Can employees be treated different for the same misconduct?

Alan Price – Chief Operations Officer

July 19 2016

Usually, the concept of fairness suggests that situations which are substantially the same in facts should attract the same outcomes and the employees involved should be treated in the same way. However, this is not always the case, as employees with long service (2 years or over) benefit from more protection from the law compared to employees with short service of less than 2 years. An employer may want to give a lesser sanction to an employee who has worked for them for a long period of time as they have become a valued employee but may want to dismiss someone with short service for the same type of misconduct. Although an employee with less than 2 years’ service may not be able to make a claim for ordinary unfair dismissal, employers should still consider their actions carefully. Although deciding outcomes of a disciplinary procedure and sanctions is within your power as an employer, if you give different sanctions to two employees involved in the same incident with the only difference that they have different lengths of service, you should have a justification you can rely on. Having this justification can also act as a defence in the event of a tribunal claim against you. Case law directs that if the circumstances are truly parallel, and both employees are found to have carried out exactly the same conduct, then their sanctions should be the same. If one is dismissed but the other is not, then the first dismissal may be found to be unfair by an employment tribunal. However, if there is a substantial difference between the conduct, then that can justify the different outcome, as the case of MBNA Ltd v Jones showed.
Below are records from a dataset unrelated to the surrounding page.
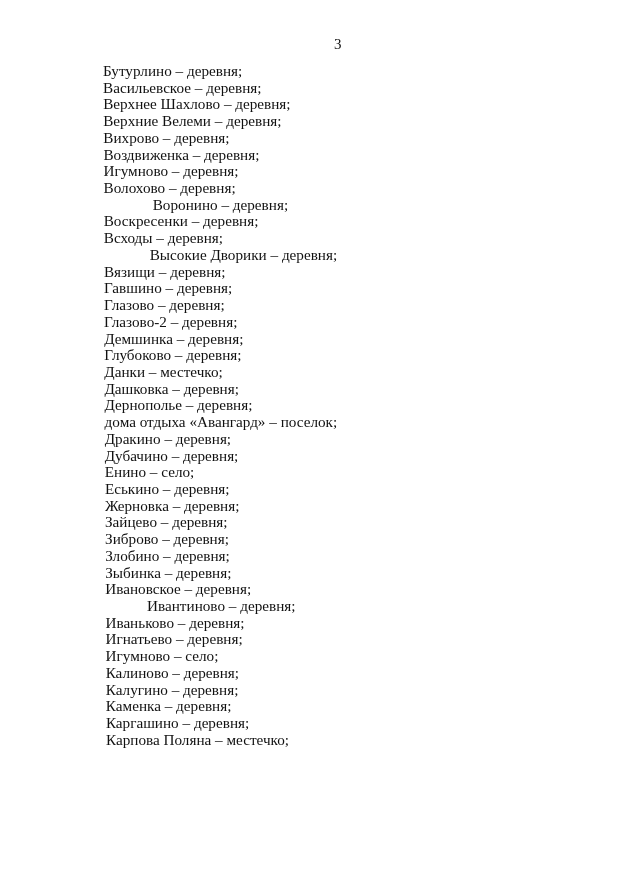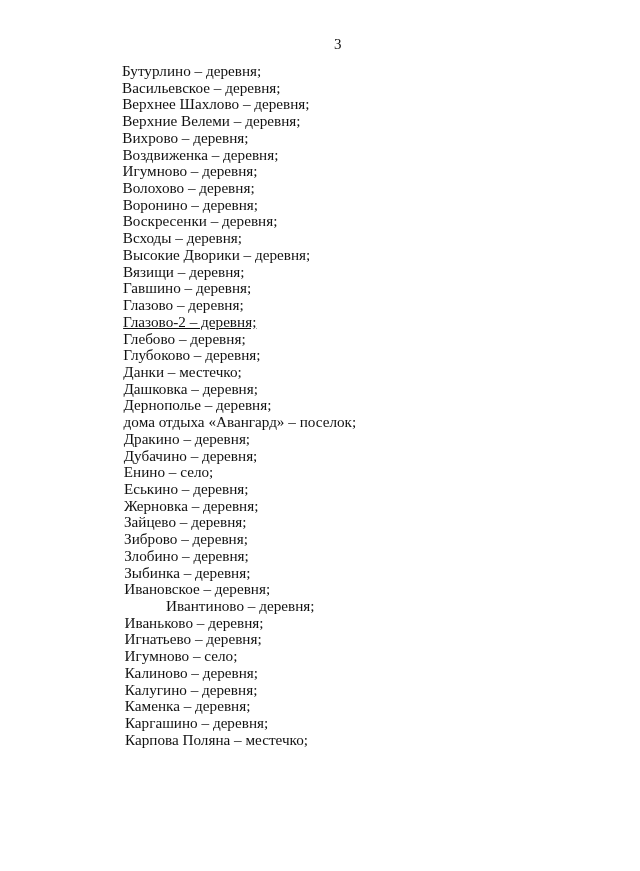--- a/index.html
+++ b/index.html
@@ -25,7 +25,7 @@
     .entry-list {
       position: absolute;
       top: 63px;
-      left: 122px;
+      left: 103px;
       margin: 0;
       padding: 0;
       list-style: none;

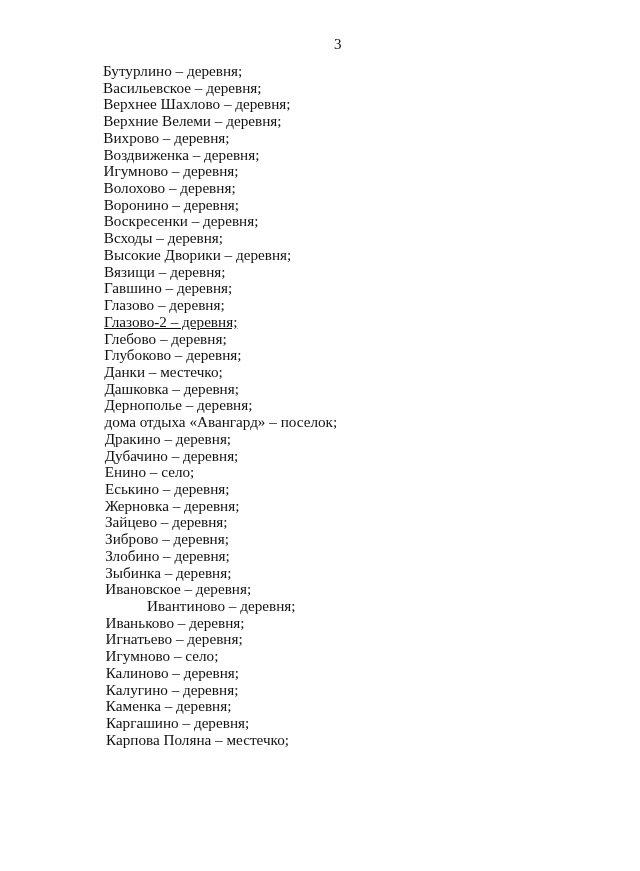--- a/index.html
+++ b/index.html
@@ -51,7 +51,7 @@
       <li class="entry" style="padding-left: 0.42px;">Воздвиженка – деревня;</li>
       <li class="entry" style="padding-left: 0.49px;">Игумново – деревня;</li>
       <li class="entry" style="padding-left: 0.56px;">Волохово – деревня;</li>
-      <li class="entry" style="padding-left: 0.63px;">Воронино – деревня;</li>
+      <li class="entry" style="padding-left: 0.63px; text-align: center;">Воронино – деревня;</li>
       <li class="entry" style="padding-left: 0.7px;">Воскресенки – деревня;</li>
       <li class="entry" style="padding-left: 0.77px;">Всходы – деревня;</li>
       <li class="entry" style="padding-left: 0.84px;">Высокие Дворики – деревня;</li>

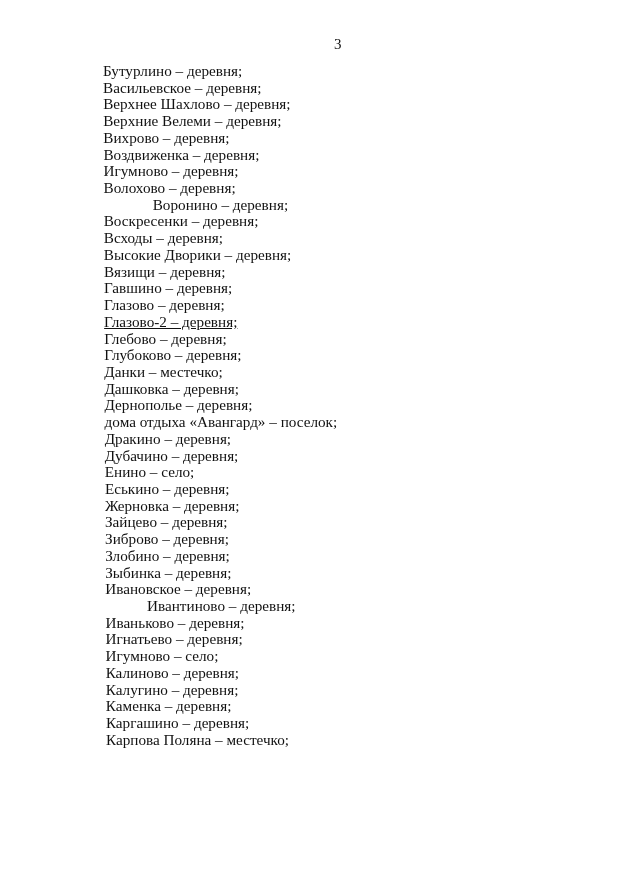--- a/index.html
+++ b/index.html
@@ -54,7 +54,7 @@
       <li class="entry" style="padding-left: 0.63px; text-align: center;">Воронино – деревня;</li>
       <li class="entry" style="padding-left: 0.7px;">Воскресенки – деревня;</li>
       <li class="entry" style="padding-left: 0.77px;">Всходы – деревня;</li>
-      <li class="entry" style="padding-left: 0.84px;">Высокие Дворики – деревня;</li>
+      <li class="entry" style="padding-left: 0.84px; text-align: right;">Высокие Дворики – деревня;</li>
       <li class="entry" style="padding-left: 0.91px;">Вязищи – деревня;</li>
       <li class="entry" style="padding-left: 0.98px;">Гавшино – деревня;</li>
       <li class="entry" style="padding-left: 1.05px;">Глазово – деревня;</li>

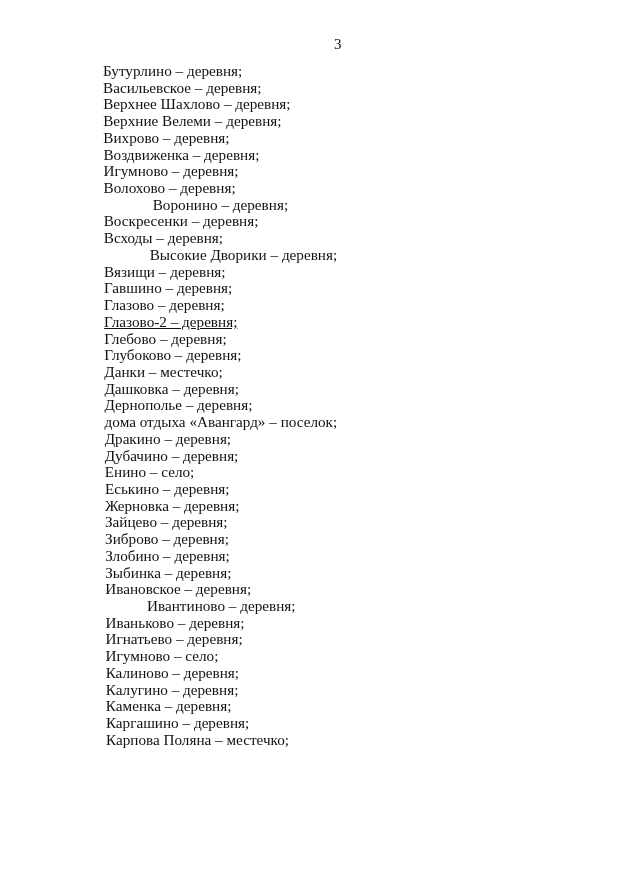--- a/index.html
+++ b/index.html
@@ -58,7 +58,7 @@
       <li class="entry" style="padding-left: 0.91px;">Вязищи – деревня;</li>
       <li class="entry" style="padding-left: 0.98px;">Гавшино – деревня;</li>
       <li class="entry" style="padding-left: 1.05px;">Глазово – деревня;</li>
-      <li class="entry" style="padding-left: 1.12px; text-decoration: underline;">Глазово-2 – деревня;</li>
+      <li class="entry" style="padding-left: 1.12px;">Глазово-2 – деревня;</li>
       <li class="entry" style="padding-left: 1.19px;">Глебово – деревня;</li>
       <li class="entry" style="padding-left: 1.26px;">Глубоково – деревня;</li>
       <li class="entry" style="padding-left: 1.33px;">Данки – местечко;</li>

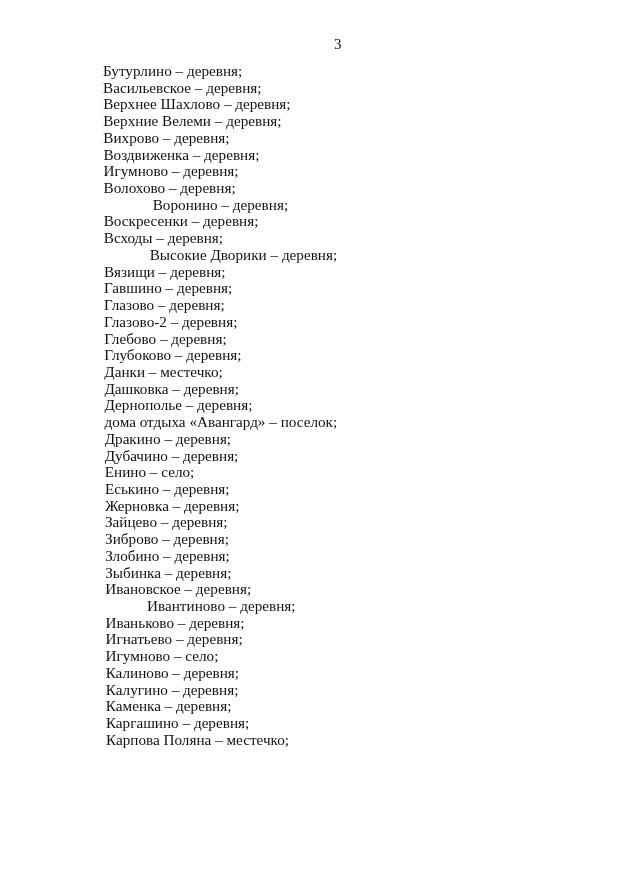--- a/index.html
+++ b/index.html
@@ -59,7 +59,7 @@
       <li class="entry" style="padding-left: 0.98px;">Гавшино – деревня;</li>
       <li class="entry" style="padding-left: 1.05px;">Глазово – деревня;</li>
       <li class="entry" style="padding-left: 1.12px;">Глазово-2 – деревня;</li>
-      <li class="entry" style="padding-left: 1.19px;">Глебово – деревня;</li>
+      <li class="entry" style="padding-left: 1.19px;">Демшинка – деревня;</li>
       <li class="entry" style="padding-left: 1.26px;">Глубоково – деревня;</li>
       <li class="entry" style="padding-left: 1.33px;">Данки – местечко;</li>
       <li class="entry" style="padding-left: 1.4px;">Дашковка – деревня;</li>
For example, if an employee punches a colleague in the face at a work event and the second employee sends texts threatening physical violence to the first employee but outside of the work environment, both actions can be found to amount to gross misconduct. The employer is acting within his right to dismiss the first employee and give the second a final written warning. The employer is right to draw a distinction between the two actions, even though both employees were guilty of gross misconduct.